Directions for this task: An exact copy of all the entries is needed, with no images in it.

Records for processing:
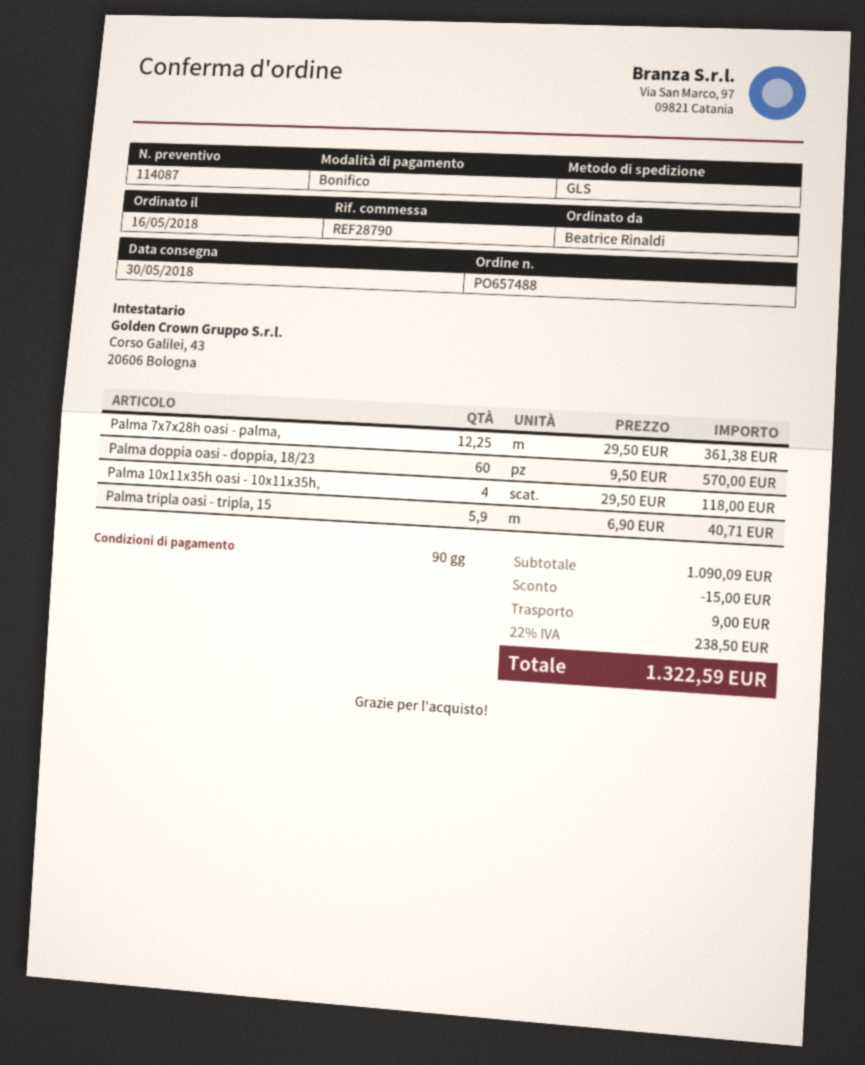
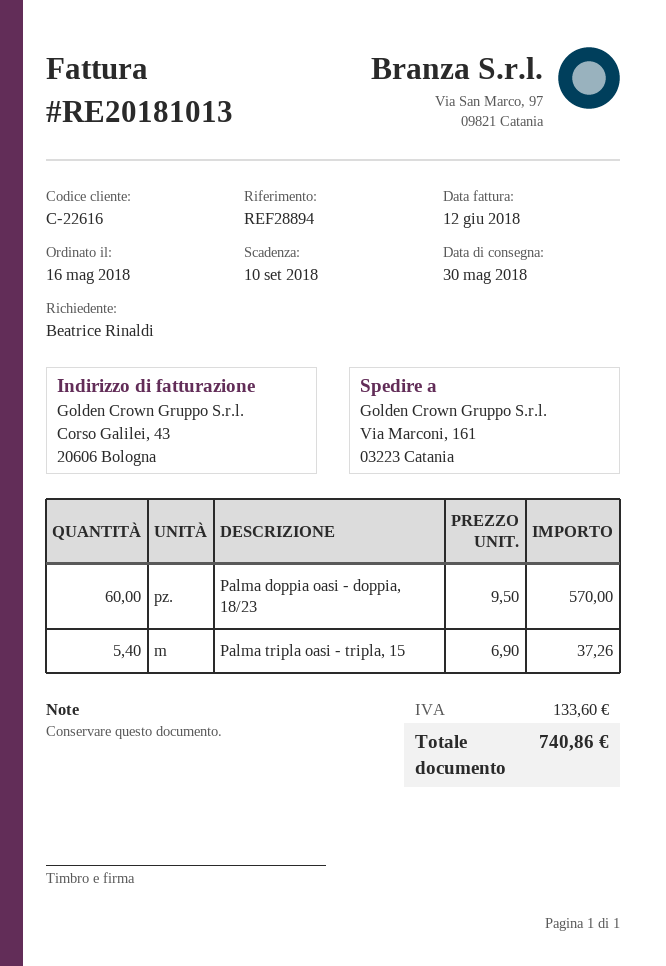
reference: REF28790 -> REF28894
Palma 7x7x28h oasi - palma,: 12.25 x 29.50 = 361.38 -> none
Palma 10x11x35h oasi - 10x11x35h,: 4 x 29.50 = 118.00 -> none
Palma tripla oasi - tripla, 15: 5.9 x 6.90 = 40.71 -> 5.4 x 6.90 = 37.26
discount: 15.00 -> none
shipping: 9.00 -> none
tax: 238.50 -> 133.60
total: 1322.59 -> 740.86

Completed exercise:
reference: REF28790 -> REF28894
Palma 7x7x28h oasi - palma,: 12.25 x 29.50 = 361.38 -> none
Palma 10x11x35h oasi - 10x11x35h,: 4 x 29.50 = 118.00 -> none
Palma tripla oasi - tripla, 15: 5.9 x 6.90 = 40.71 -> 5.4 x 6.90 = 37.26
discount: 15.00 -> none
shipping: 9.00 -> none
tax: 238.50 -> 133.60
total: 1322.59 -> 740.86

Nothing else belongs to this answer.